No, I don’t mean someone writing thousands of words for a handful of clicks. I mean why do we, as humans, choose to associate identity so closely with Brands? Everyone’s been there, stuck in a conversation where sides are drawn between two contrasting corporations. It’s part of life at this point. (God forbid someone brings up In-n-Out around a particularly noble Texan.)
Marketing types have attributed the ability for a company to develop Brand Loyalty to many different factors, whether that’s developing a Brand Personality or increasing Involvement, but that all sounds about as made up as economics to me. I suppose, to some extent, Influencer Culture has infected us all, with social media constantly driving our urge to Express An Opinion At All Times.
In a more dour direction, the simple truth of the matter is that our greatest ability to assert any control over our day-to-day lives is through spending money. It makes sense that we’d attach some personal identity over the ways we choose to do so. (As you might expect: Many have thoughts on this.)
Though the mechanics of these two convenience titans may diverge, it’s still fairly clear that they share much in common, whether it’s a particular political leaning, an innate ability to dunk on the working poor or simply the fact that they’re both just gas stations.
So what’s left to differentiate? Is one really more Texan than the other?
To simply state “[Brand] is truly Texan” is a futile effort due to precisely what makes Texan identity so unique. Texas is fucking huge, in every conceivable way. To state merely one thing as Quintessentially Texan misses the forest for the trees, whether they be oak, pine or mesquite. Texas is the blind suburban sprawl of 7-Eleven (and my adolescence) as much as it is the massive cattle ranches of yore. I’ll begrudgingly admit that Texas is cowboy boots and brisket — sure, maybe even served by The Beaver — but it’s also barbacoa and Big Red in San Antonio, expensive-ass “street tacos” from a place that didn’t exist six months ago in Austin and a huge plate of Chile Colorado in El Paso. Texan identity can’t be boiled down to one simple image because Texas is the most ample canvas of them all. It’s the people, those that help and those who don’t. Texas, whether we like it or not, is all of us, from someone who moved here yesterday to those with deep ties to the area. You can’t surmise one true interpretation of such a universal identity.
And yet, here we still are — you in your Buc-ee’s tee, me in my 7-Eleven long-sleeve — duking it out in the Parking Lot of Ideas.
The answer, I would suggest, actually does boil down to size.
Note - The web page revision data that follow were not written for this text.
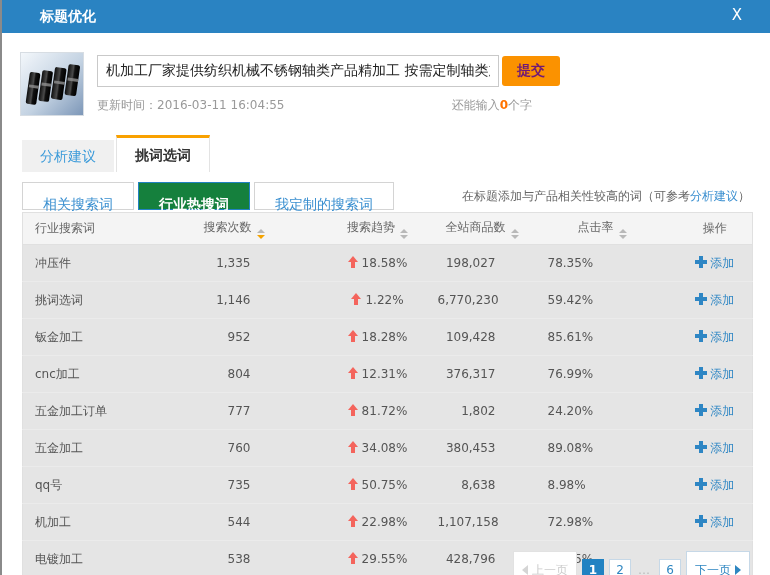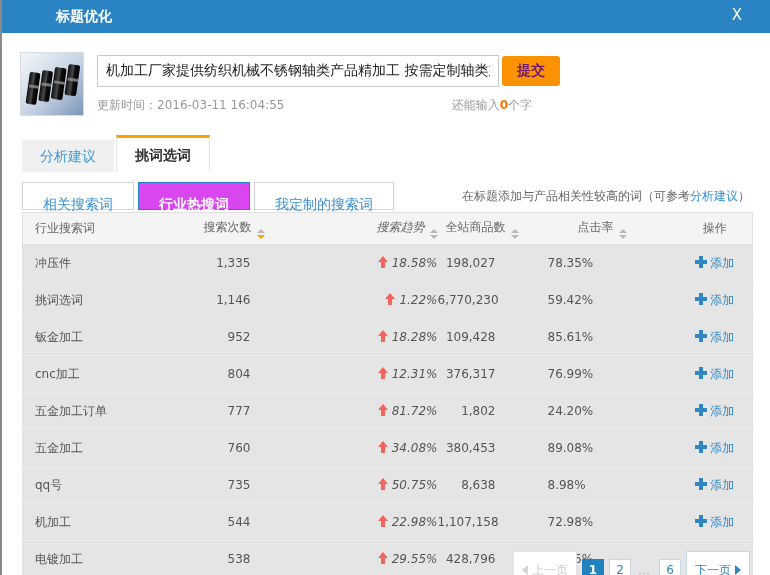--- a/index.html
+++ b/index.html
@@ -3,21 +3,21 @@
 <meta charset="utf-8">
 <style>
   * { margin:0; padding:0; box-sizing:border-box; }
   html,body { background:#fff; }
   body { font-family:"DejaVu Sans","Liberation Sans",sans-serif; }
   .dialog { position:relative; width:770px; height:575px; background:#fff; overflow:hidden;
             border-left:2px solid #8a8a8a; }
 
   
   .dlg-header { position:absolute; top:0; left:0; right:0; height:33px; background:#2a83c2; }
-  .dlg-title { position:absolute; left:54px; top:8px; color:#fff; font-size:14px; font-weight:bold; }
+  .dlg-title { position:absolute; left:38px; top:8px; color:#fff; font-size:14px; font-weight:bold; }
   .dlg-close { position:absolute; right:28px; top:6px; color:#fff; font-size:15px; cursor:pointer; }
 
   
   .thumb { position:absolute; left:18px; top:52px; width:64px; height:64px; border:1px solid #d7dde3; }
   .title-input { position:absolute; left:95px; top:55px; width:402px; height:32px; border:1px solid #c9c9c9;
                  font-size:14px; color:#222; padding:0 8px; font-family:inherit; }
   .submit-btn { position:absolute; left:500px; top:56px; width:58px; height:30px; background:#fb9200;
                 border:none; border-radius:3px; color:#701a75; font-size:14px; font-weight:bold; cursor:pointer;
                 font-family:inherit; }
   .update-row { position:absolute; left:95px; top:97px; width:435px; display:flex; justify-content:space-between;
@@ -28,34 +28,34 @@
   .tabs { position:absolute; left:20px; top:135px; height:37px; display:flex; align-items:flex-end; }
   .tab { font-size:14px; padding:0 18px; height:32px; line-height:32px; background:#f0f0f0; color:#3a9ad9;
          cursor:pointer; margin-right:2px; }
   .tab.active { background:#fff; color:#333; font-weight:bold; height:37px; line-height:34px;
                 border-top:3px solid #f9a100; border-left:1px solid #e3e3e3; border-right:1px solid #e3e3e3; }
 
   
   .filter-row { position:absolute; left:20px; top:182px; right:20px; height:28px; display:flex; align-items:center; }
   .filter-btn { height:28px; line-height:26px; padding:8px 20px; border:1px solid #d4d4d4; background:#fff;
                 color:#3a8fd0; font-size:14px; margin-right:4px; cursor:pointer; }
-  .filter-btn.active { background:#d946ef; border-color:#2182c2; color:#fff; font-weight:bold; }
+  .filter-btn.active { background:#15803d; border-color:#2182c2; color:#fff; font-weight:bold; }
   .hint { margin-left:auto; font-size:12px; color:#666; }
   .hint a { color:#3a8fd0; text-decoration:none; }
 
   
   table.kw { position:absolute; left:20px; top:212px; width:730px; border-collapse:collapse; table-layout:fixed;
              border:1px solid #e0e0e0; font-size:12px; }
   table.kw th { height:32px; background:#f4f4f4; color:#666; font-weight:normal; border-bottom:1px solid #e0e0e0; }
   table.kw td { height:37px; color:#555; border-bottom:1px solid #ebebeb; background:#e5e5e5; }
   .c1 { width:175px; } .c2 { width:75px; } .c3 { width:165px; } .c4 { width:110px; } .c5 { width:130px; } .c6 { width:75px; }
   th.h1, td.d1 { text-align:left; padding-left:12px; }
   th.h2 { text-align:right; padding-right:8px; }
   td.d2 { text-align:right; padding-right:22px; }
-  th.h3, td.d3 { text-align:right; padding-left:45px;font-style:italic; }
+  th.h3, td.d3 { text-align:center; padding-left:45px; }
   th.h4 { text-align:left; padding-left:8px; }
   td.d4 { text-align:right; padding-right:52px; }
   th.h5 { text-align:left; padding-left:30px; }
   td.d5 { padding-right:50px; }
   th.h6, td.d6 { text-align:center; }
 
   .sort { display:inline-flex; flex-direction:column; margin-left:5px; vertical-align:-2px; gap:2px; }
   .sort i { display:block; width:0; height:0; border-left:4px solid transparent; border-right:4px solid transparent; }
   .sort .up   { border-bottom:4px solid #b8b8b8; }
   .sort .down { border-top:4px solid #b8b8b8; }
Even going by the simplified metrics of Buc-ee’s and its core iconography — namely, that Everything Is Bigger In Texas — it’s clear that 7-Eleven is the larger chain of the two. Sure, it may not have the World’s Largest Gas Station in its portfolio, but there’s no doubt that 7-Eleven has more square footage across its 71,000 locations. You just don’t think about it when you only see a 2,500- to 4,000-square-foot store, is all.
Then there’s the fact that Buc-ee’s is at this point steadily increasing its expansion outside of Texas, shifting the company from an Only In Texas piece of destination novelty to something more akin to what it really is — just another truck stop (hold the trucks, add The Beaver). More important, Buc-ee’s is no longer even pretending to bear that Texas-only torch, instead opting for inching toward 7-Eleven’s global omnipresence, albeit at something of a snail’s pace.
Besides, ultimately, what’s more universal than the surreal anonymity experienced in a 7-Eleven at 3 a.m. when you’re buying a slice of pizza, a Red Bull and two packs of Parliament Lights? At that moment in the Line of Eternity, you are no one. Your Self dissolves.
Or has it?
On this National Free Slurpee Day — held annually on July 11 because 7/11, get it? — you won’t even be able to map out how many 7-Elevens are close to you, how many there are in your city and how many free Slurpees (a Band-Aid-esque colloquial term for frozen carbonated beverages at this point) you can fit in your gullet. Instead, you’ll need to enter a Personal Rewards Number in exchange for a small cup of that sugar water. Talk about Brand Loyalty.
Disappointing? Sure.
But, in the end, what’s more Texan than disappointment?